**Supplied entries:**
########

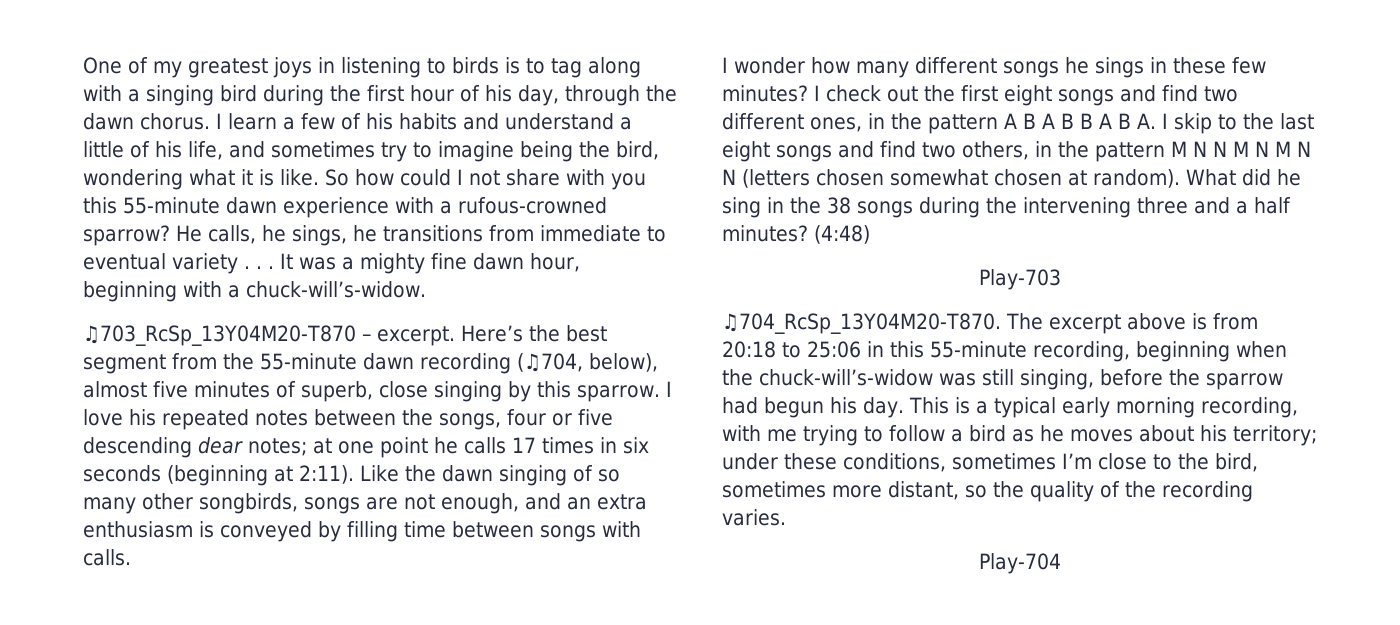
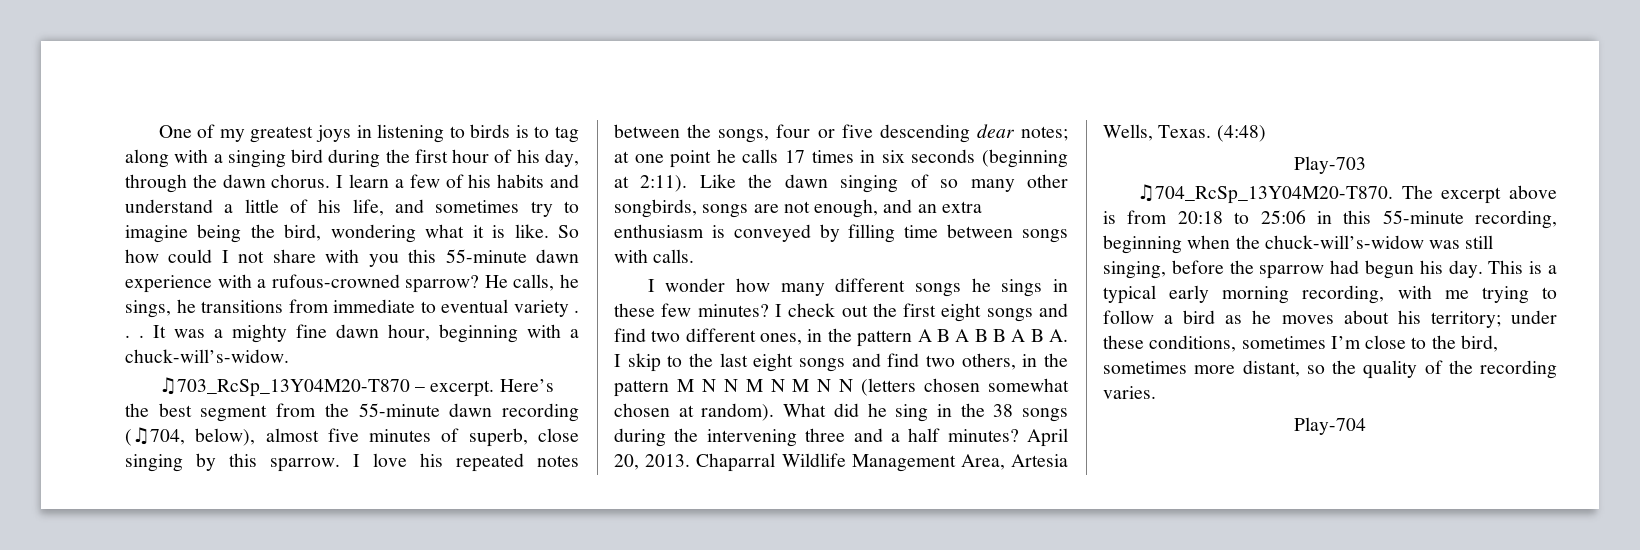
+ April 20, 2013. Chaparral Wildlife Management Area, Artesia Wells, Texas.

########

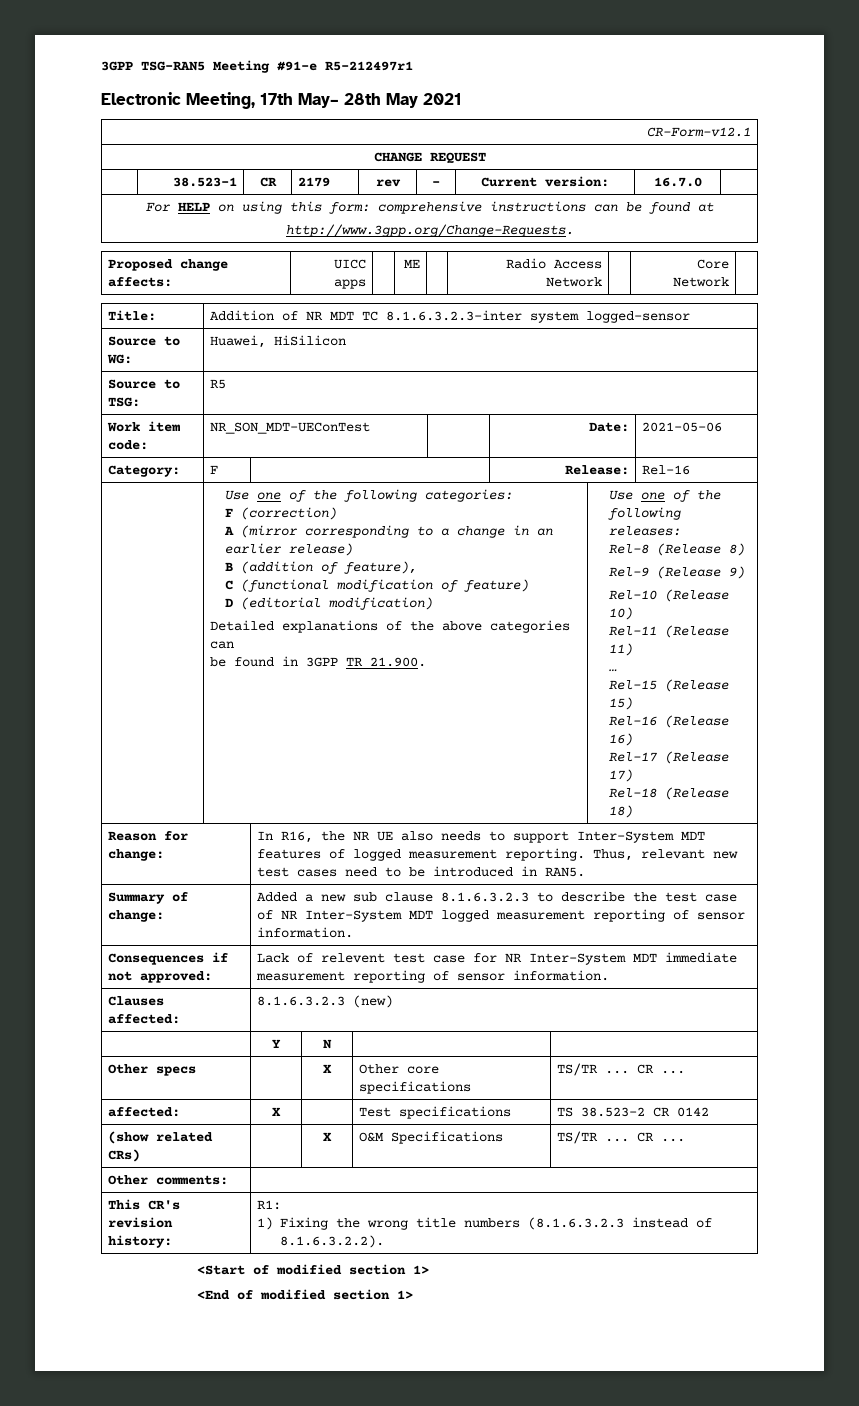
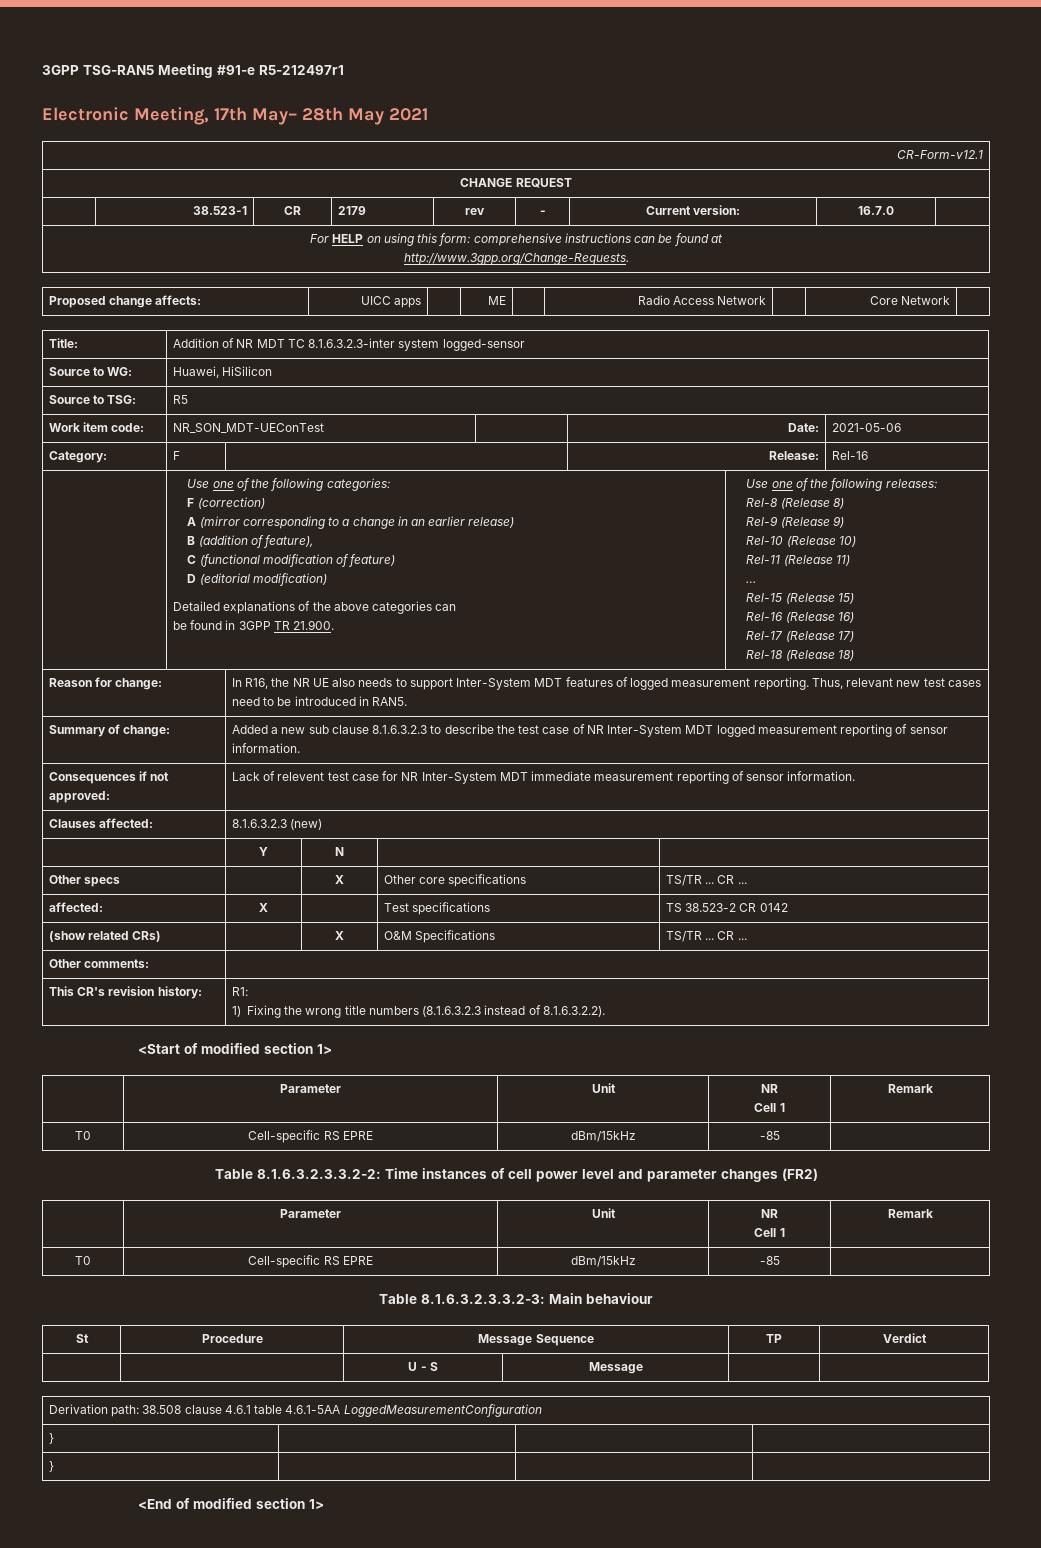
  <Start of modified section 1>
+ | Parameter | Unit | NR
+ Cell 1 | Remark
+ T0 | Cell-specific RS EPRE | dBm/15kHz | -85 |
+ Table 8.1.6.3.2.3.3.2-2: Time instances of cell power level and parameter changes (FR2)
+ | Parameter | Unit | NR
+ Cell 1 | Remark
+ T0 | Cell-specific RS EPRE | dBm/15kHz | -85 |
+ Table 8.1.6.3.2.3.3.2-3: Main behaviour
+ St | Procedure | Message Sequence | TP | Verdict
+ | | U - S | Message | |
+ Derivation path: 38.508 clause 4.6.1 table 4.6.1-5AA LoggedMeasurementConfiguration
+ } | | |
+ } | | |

########

**Your objective:**
Copy the lines above that hold the word "Message".

**Answer to the exercise:**
+ St | Procedure | Message Sequence | TP | Verdict
+ | | U - S | Message | |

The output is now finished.